Fashion’s idiosyncratic knitwear queen passed away early this morning at the age of 86, more than five decades since opening her first store on Paris’ Left Bank in the 60s. With her trademark orange bob and equally experimental, exuberant approach to design, Sonia Rykiel had an intrinsic awareness of what women wanted. Which, after all, is how Rykiel’s very first piece — a soft “poor boy” sweater that she made to cover her own pregnancy bump in 1962 — landed on the cover of French Elle. Rykiel’s legacy and outlook have remained untarnished since the designer left the helm of her own label when she was first diagnosed with Parkinson’s disease in the late 90s. Case in point: the 40th Anniversary runway show that saw 30 of the industry’s most phenomenal designers create a tribute to her luxe insouciance. As we remember the beloved French designer, take a look back at that fall/winter 2009 show plus five other quintessential Rykiel moments on YouTube.
In October 2008, 30 of the world’s most celebrated fashion designers gathered at Paris Parc de Saint-Cloud to present a spectacular gift to the sage of sweaters. Karl Lagerfeld, Alber Elbaz, and Jean Paul Gaultier were among those who each put their own spin on Rykiel’s pragmatically sexy aesthetic as one hell of a grand finale. Gaultier’s offering was a model wearing a Rykiel-orange wig and knitting needles who appeared to still be constructing her dress, while Margiela made a magnificent “fur” coat sewed solely out of orange wigs.
“Fashion icon since the 1970s, Sonia Rykiel has upset the codes of elegance,” reads the (Google Translated) description of this enthralling video. “She explains her design of a fashion in the service of woman, easy to carry, free of conventions.” The clip features Rykiel both wearing and walking us through one of her most iconic designs — an ice-blue V-neck with inside-out seams and matching knitted accessories.
Around the same time as she was shooting the beloved Luc Besson sci-fi film The Fifth Element, Milla Jovovich starred in a second piece of important pop culture — Sonia Rykiel’s spring/summer 97 fashion show.
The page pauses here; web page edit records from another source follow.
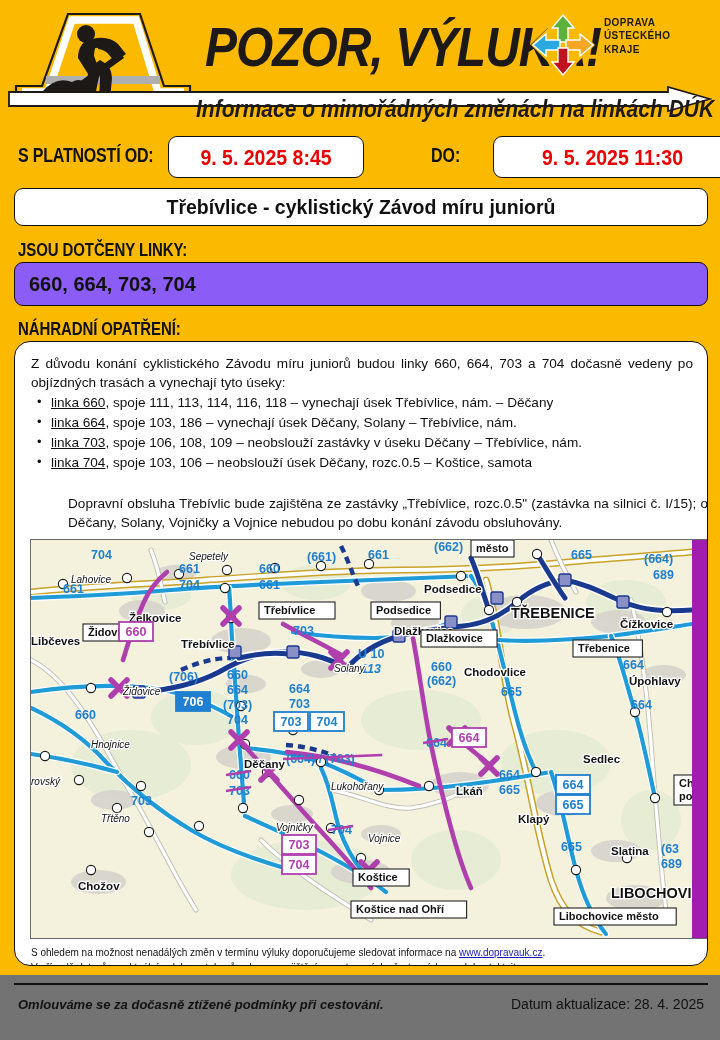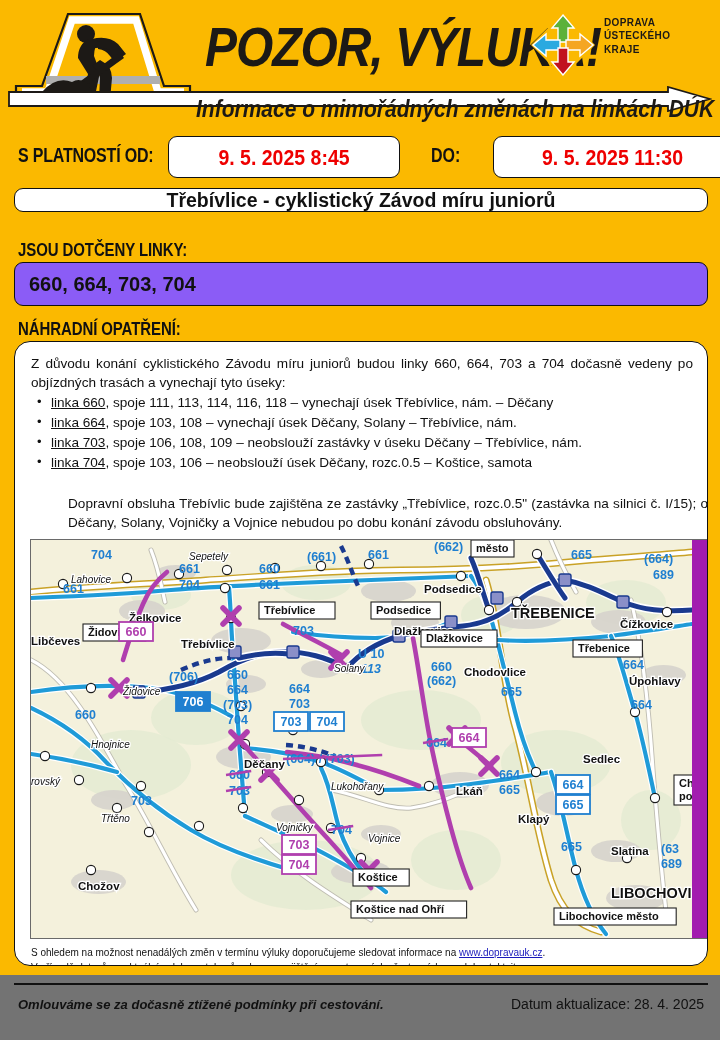--- a/index.html
+++ b/index.html
@@ -66,30 +66,30 @@
     position: absolute; left: 431px; top: 12px;
     font-size: 16px; font-weight: bold; color: #111;
     white-space: nowrap;
     transform: scaleY(1.22); transform-origin: left top;
   }
   .date-box {
     position: absolute; top: 3px; height: 42px;
     background: #fff; border: 1.6px solid #111; border-radius: 9px;
     display: flex; align-items: center; justify-content: center;
   }
-  #date-from-box { left: 168px; width: 232px; }
+  #date-from-box { left: 168px; width: 196px; }
   #date-to-box   { left: 469px; width: 239px; margin-left: 24px; }
   .date-text {
     font-size: 19.5px; font-weight: bold; color: #EE0000;
     white-space: nowrap; transform: scaleY(1.15);
   }
 
   
   #event-box {
-    position: absolute; left: 14px; top: 188px; width: 694px; height: 24px;
+    position: absolute; left: 14px; top: 188px; width: 694px; height: 38px;
     background: #fff; border: 1.6px solid #111; border-radius: 9px;
     display: flex; align-items: center; justify-content: center;
   }
   #event-title {
     font-size: 19.5px; font-weight: bold; color: #111; white-space: nowrap;
   }
 
   
   .section-label {
     position: absolute; left: 18px;
@@ -230,21 +230,21 @@
   </div>
 
   <div class="section-label" id="lbl-measures">NÁHRADNÍ OPATŘENÍ:</div>
 
   <div id="content-box">
 
     <div class="body-text" id="intro">Z důvodu konání cyklistického Závodu míru juniorů budou linky 660, 664, 703 a 704 dočasně vedeny po objízdných trasách a vynechají tyto úseky:</div>
 
     <div id="bullets">
         <div class="bullet"><span class="ln">linka 660</span><span>, spoje 111, 113, 114, 116, 118 – vynechají úsek Třebívlice, nám. – Děčany</span></div>
-        <div class="bullet"><span class="ln">linka 664</span><span>, spoje 103, 108 – vynechají úsek Děčany, Solany – Třebívlice, nám.</span></div>
+        <div class="bullet"><span class="ln">linka 664</span><span>, spoje 103, 186 – vynechají úsek Děčany, Solany – Třebívlice, nám.</span></div>
         <div class="bullet"><span class="ln">linka 703</span><span>, spoje 106, 108, 109 – neobslouží zastávky v úseku Děčany – Třebívlice, nám.</span></div>
         <div class="bullet"><span class="ln">linka 704</span><span>, spoje 103, 106 – neobslouží úsek Děčany, rozc.0.5 – Koštice, samota</span></div>
       </div>
 
     <div class="body-text" id="closing">Dopravní obsluha Třebívlic bude zajištěna ze zastávky „Třebívlice, rozc.0.5" (zastávka na silnici č. I/15); obce Děčany, Solany, Vojničky a Vojnice nebudou po dobu konání závodu obsluhovány.</div>
 
     <div id="map-frame">
       <svg id="map-canvas" width="661" height="398" viewBox="0 0 661 398">
           <rect x="0" y="0" width="661" height="398" fill="#F4F1DC"></rect>
           <ellipse cx="165" cy="177.5" rx="45" ry="27.5" fill="#E4EBD2" opacity="0.85"></ellipse>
The Ukrainian-born screen queen walked to “Sweet Dreams” by the Eurythmics while wearing sharp hotpants and a belted blazer. A year earlier, Marilyn Manson had released a cover version of the iconic new wave duo’s track as the first single from his 1995 EP Smells Like Children.
Ever a master of blending the ordinary with the opulent, Sonia Rykiel launched her collection for H&M with an extravagant runway show at Paris’ Grand Palais. The designer’s diffusion knits took something of a backseat to outsized fluffy coats and silky lingerie far too nice to keep covered up. And perhaps most impressively, giant floats upon which models rode bicycles and swung on chandeliers in front of Rykiel, Eva Herzigova, Kate Bosworth, and Jean Paul Gaultier.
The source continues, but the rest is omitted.